Looking back in 2013, I thought IaaS was going to just be killer. With choices like vCloud Director, OpenStack, AWS, vCloud Automation Center, and more, how could there be anything else we need? Well, the second half of 2014 proved that wrong. OpenStack is a big elephant in the room for me. The value in being able to provision a VM or set of VMs for your application is quickly being diminished by PaaS and Docker. OpenStack's saving grace will be adopting a higher level container strategy to make the VM:Application ratio obsolete. I only need OpenStack to be the foundation for my higher layer pieces. And the first step in fixing that is removing all the complexity needed to deploy and manage a scalable OpenStack infrastructure. OpenStack is supposed to the be the IaaS for developers by developers, but guess what? Operations will have to be the team that needs to support all this so you can focus on application development. So either operations needs to start learning a new skill set, or there needs to be better direction by the Foundation on where to target this platform.
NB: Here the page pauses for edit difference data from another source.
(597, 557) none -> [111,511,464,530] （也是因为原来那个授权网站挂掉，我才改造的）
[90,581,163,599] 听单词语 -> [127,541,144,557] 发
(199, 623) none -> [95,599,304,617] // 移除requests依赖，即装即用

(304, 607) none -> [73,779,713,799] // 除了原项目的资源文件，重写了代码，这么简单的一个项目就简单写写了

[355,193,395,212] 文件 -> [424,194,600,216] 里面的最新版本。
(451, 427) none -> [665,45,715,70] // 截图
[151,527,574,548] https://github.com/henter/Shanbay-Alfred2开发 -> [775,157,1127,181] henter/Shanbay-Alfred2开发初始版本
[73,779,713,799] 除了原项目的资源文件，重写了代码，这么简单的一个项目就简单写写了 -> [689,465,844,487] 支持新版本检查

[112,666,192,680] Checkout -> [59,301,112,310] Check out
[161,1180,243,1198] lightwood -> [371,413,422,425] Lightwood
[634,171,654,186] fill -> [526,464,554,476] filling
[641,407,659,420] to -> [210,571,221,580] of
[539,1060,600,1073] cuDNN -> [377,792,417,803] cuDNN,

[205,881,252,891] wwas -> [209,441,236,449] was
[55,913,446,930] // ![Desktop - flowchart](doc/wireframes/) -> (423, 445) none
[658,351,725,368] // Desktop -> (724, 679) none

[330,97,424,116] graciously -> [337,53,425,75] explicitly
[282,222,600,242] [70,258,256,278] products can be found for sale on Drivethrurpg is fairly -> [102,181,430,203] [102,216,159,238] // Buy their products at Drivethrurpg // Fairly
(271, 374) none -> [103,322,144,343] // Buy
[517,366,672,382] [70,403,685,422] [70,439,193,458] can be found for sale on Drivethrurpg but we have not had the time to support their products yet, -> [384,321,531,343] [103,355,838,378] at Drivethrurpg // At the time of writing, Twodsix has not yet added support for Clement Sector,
That leads me into my 2015 view. Docker, Rocket, containers, and more. We all know Docker conquered the tech world of 2014. It has packed a punch that have put many on their heels not knowing how their technology is going to stay relevant in the upcoming years. Docker is virtualization on steroids and the fact that it is an OpenSource technology puts many big vendors in a tough spot.

 

2014 also began the container war between CoreOS and Docker. Both of these companies are now releasing competitive container products and their biggest differentiator is going to be the eco-system products in 2015. We saw this same trend with VMware years ago. VMware creates the VM, then comes vCenter, then comes management and monitoring tools. The same process is happening in the container world at a much faster pace and out in the open. The biggest differentiator is going to be who can make the best "vCenter-like" tool for managing containers across multiple hosts that allow you to deploy scalable applications. 

 

But what about PaaS? Doesn't Cloud Foundry pretty much do "vCenter-like" capabilities? That's true. A lot of that is already built in there today. Cloud Foundry uses containers to host applications and on the loss of a compute node, Cloud Foundry will redistribute and restart those containers on another host. PaaS masks a lot of the dirty details of managing containers and displays it more like an "Application Dashboard" instead of dealing with a "Container Dashboard". There will be two different sides to this argument. There will be the people that will want to have full-blown container management strategy for deployment of applications while others will think PaaS will be good enough. A pure container strategy will have much more flexibility especially for native Docker tooling and geo-dispersed applications. Yet, I have faith PaaS will still continue to grow in 2015 and I'm looking forward to seeing 1.5-2x the attendance for CF Summit. The container and PaaS space is going to grow larger in 2015.

 

As mentioned earlier, my focus has changed in my career from being a sysadmin to a coder. I know more people will start coding in 2015 and I'm excited to help others learn in that journey. Being a part of EMC Code as a Developer Advocate is awesome. It’s challenging to learn to code if you don’t have an end-goal in mind. Atleast for me, there must be brain sensors that let off fireworks in my brain when my code runs and accomplishes what I set out to do. It feeds that monster and makes me want to learn more. So for me in 2015, I'm looking to take some ideas and put them into reality. Without having an application written, you can't fully grasp what it's like to deploy it using Chef, Puppet, Docker, Rocket, etcd, Kubernetes, Vagrant, Packer, Mesos, Heroku, Deis, Cloud Foundry, or any other awesome Open Source tool that is eating the world!